Cold Temperatures, ice and snow

If your host family happens to live in a colder climate, you will likely be met with the challenges of ice and snow in winter. Snow can be a lot of fun, between skiing, sledding and building a snowman.

But please note the following dangers, and take the necessary precautions if living in a cold climate:

  • Sunburn – white snow reflects the sun and skin can easily burn. Practice the sun safe steps above and apply sunscreen to exposed skin in winter, too!
  • Eye damage – sunglasses are recommended on sunny, snowy days to help protect sensitive eyes from burning.
  • Ice – it is very easy to slip and hurt yourself on ice. Be sure to wear appropriate shoes and tread carefully!
  • Snow – never let children play unsupervised in deep snow. It is possible to become trapped or buried in snow and suffocate.
  • Avalanche – if you are in a mountainous area, be aware of avalanche warnings. Never ski, snowshoe, or walk in unsupervised areas and always let other adults know where you are in case of an accident. Many ski areas now offer transmitters that you and the children in your charge wear to assist in locating you in case of an avalanche.

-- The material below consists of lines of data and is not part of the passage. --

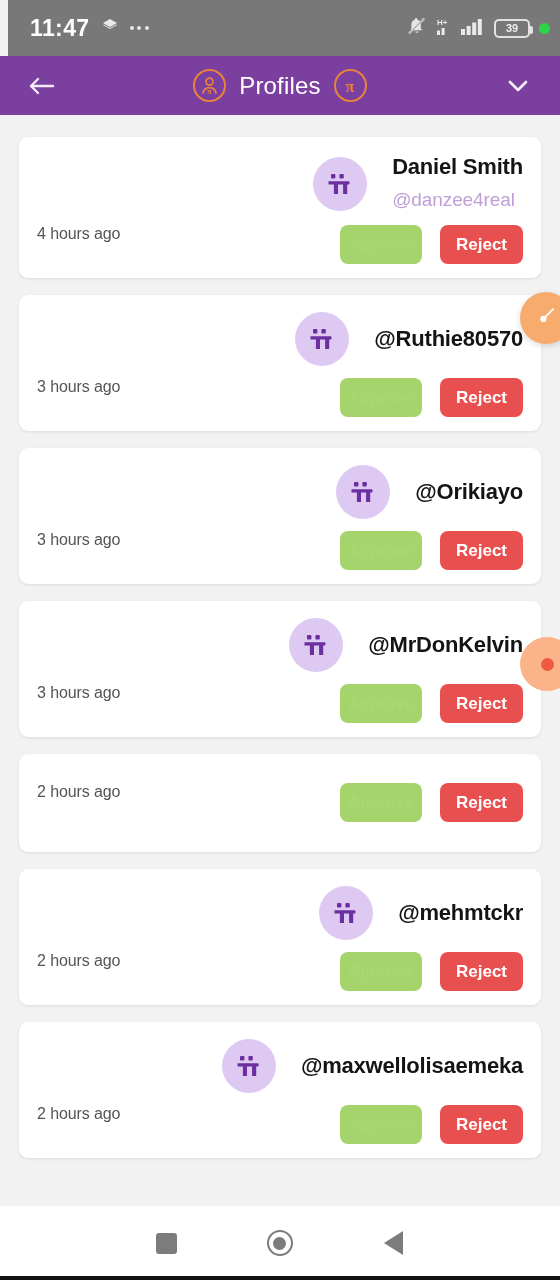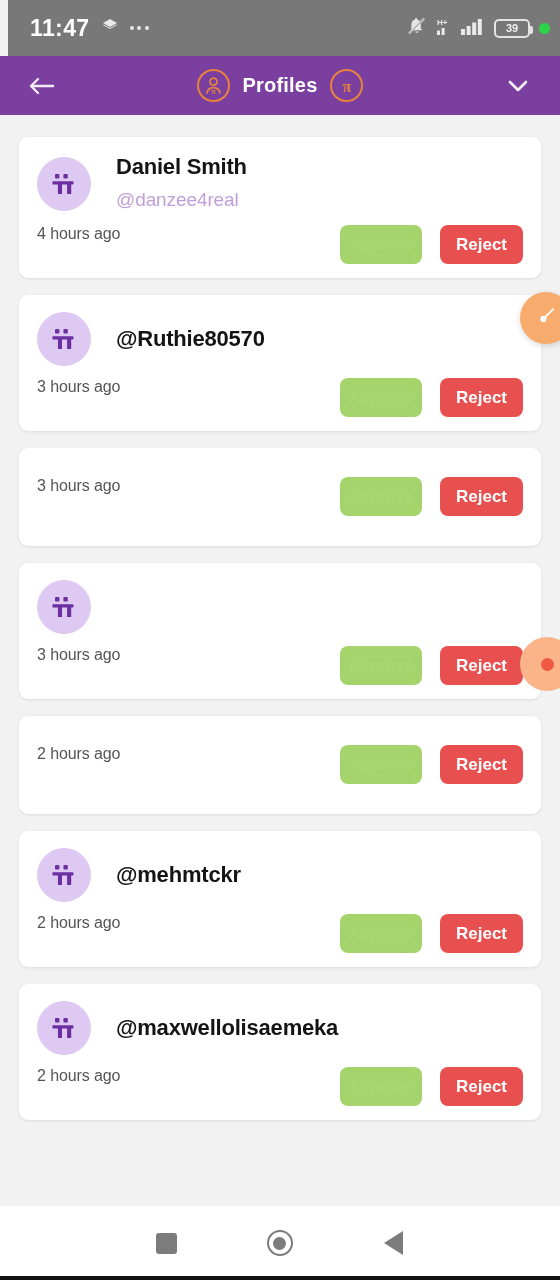"Profiles" .appbar-title { font-size: 20px -> 24px; font-weight: 700 -> 400 }
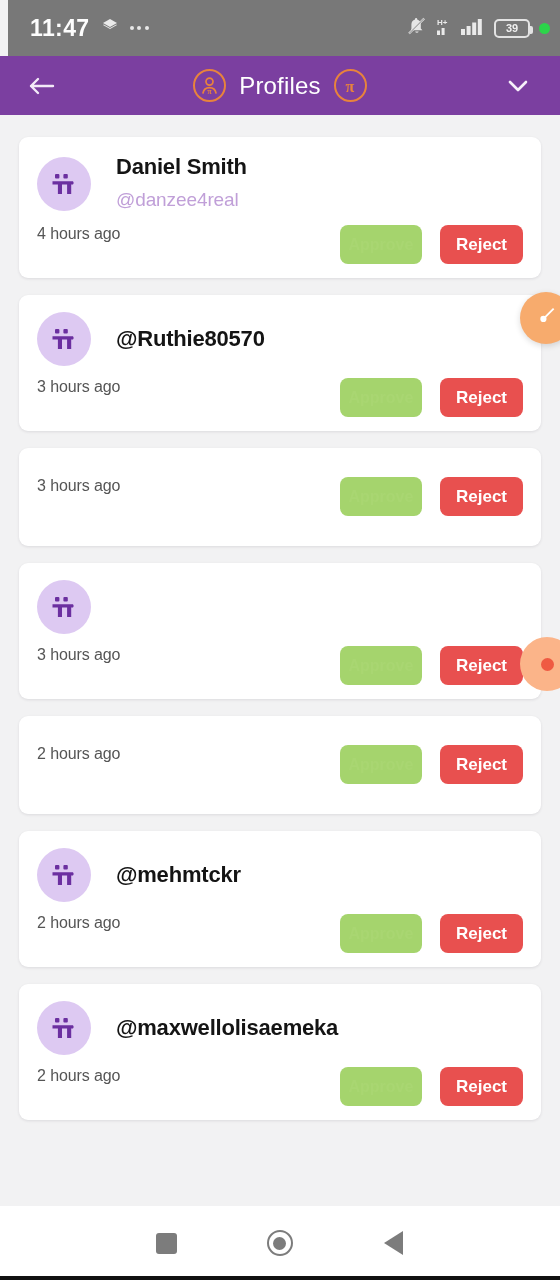"Daniel Smith" .card-top { justify-content: none -> flex-end }
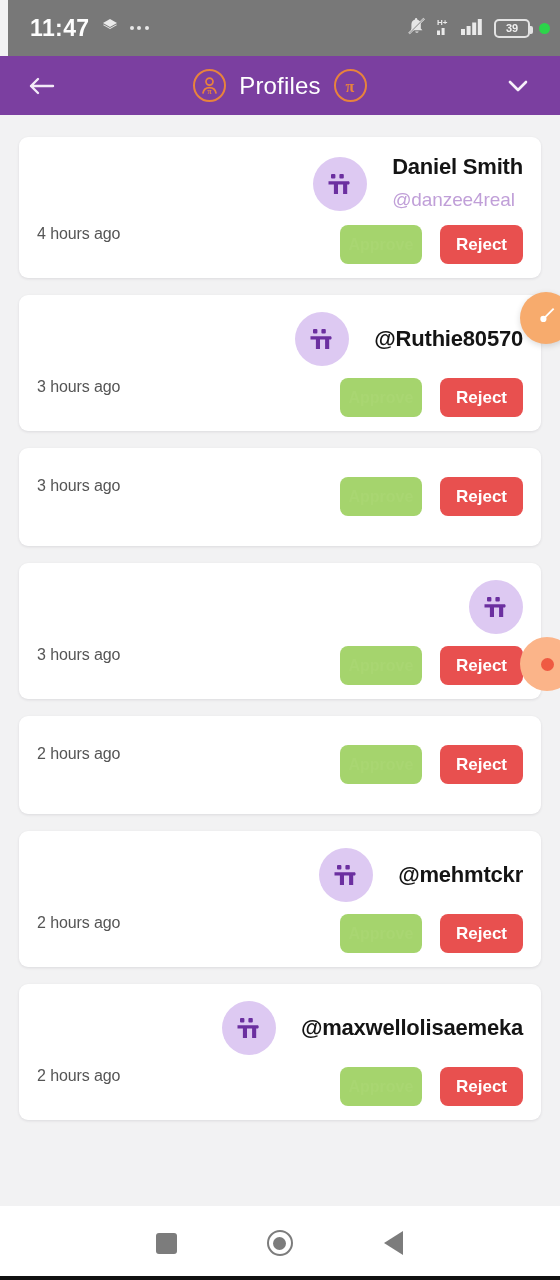"@Orikiayo" div.card-top { html: none -> <div> <div> <svg> <rect></rect> <rect></rect> <path></path> </svg> </div> <div> <div>@Orikiayo</div> </div> </div> }
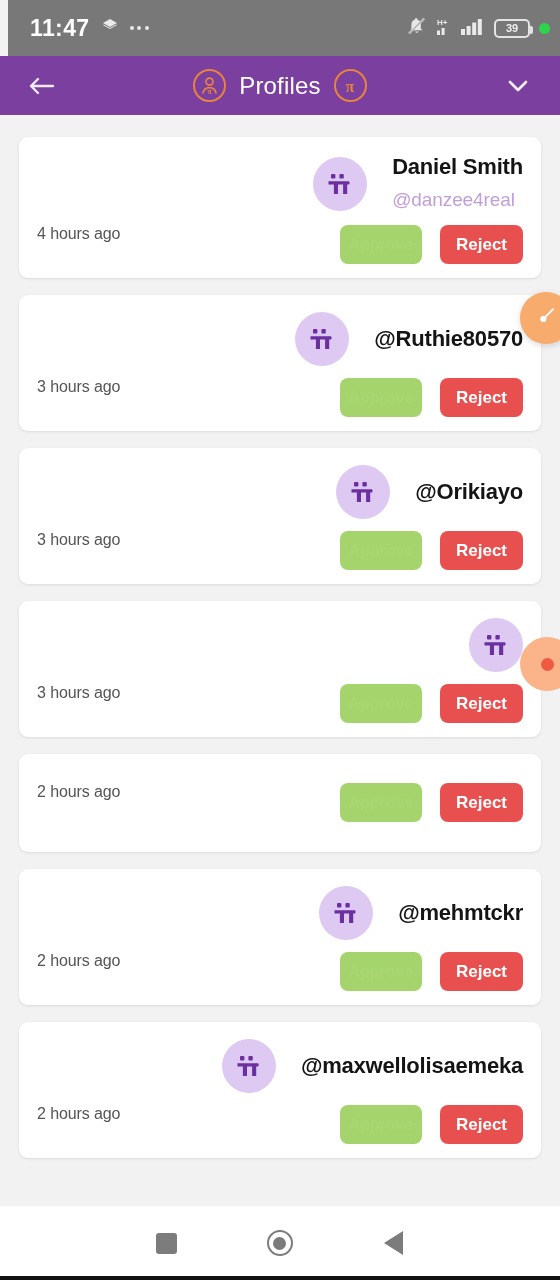"@MrDonKelvin" div.names { html: none -> <div> <div>@MrDonKelvin</div> </div> }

Exposure to cold can mean the possibility of dangerously low body temperatures. Be sure to always to always take the following precautions to avoid hypothermia:

  • Dress warmly in layers
  • Wear hats, gloves and scarves to protect exposed skin
  • Keep moving when outdoors in cold temperatures to keep the body warm
  • Wear waterproof and warm socks and boots in snow
  • If a person starts shivering uncontrollably, has blue tinted lips, or loses feeling in fingers or toes, seek warmth immediately
  • Keep indoors temperatures at a comfortably warm setting

Symptoms of hypothermia include:

  • Shivering, although as hypothermia worsens, shivering stops
  • Clumsiness or lack of coordination
  • Slurred speech or mumbling
  • Confusion and poor decision-making, such as trying to remove warm clothes
  • Drowsiness or very low energy
  • Lack of concern about one’s condition
  • Progressive loss of consciousness
  • Weak pulse
  • Slow, shallow breathing
  • Red skin
  • White or black or numb fingers, toes or extremities – signs of frostbite

If you suspect someone is hypothermic, seek warmth immediately. Cover them with additional blanket or, even more effectively, use your own body heat to help warm up the other person. Contact emergency services for help, especially if the patient in disorientated or losing consciousness.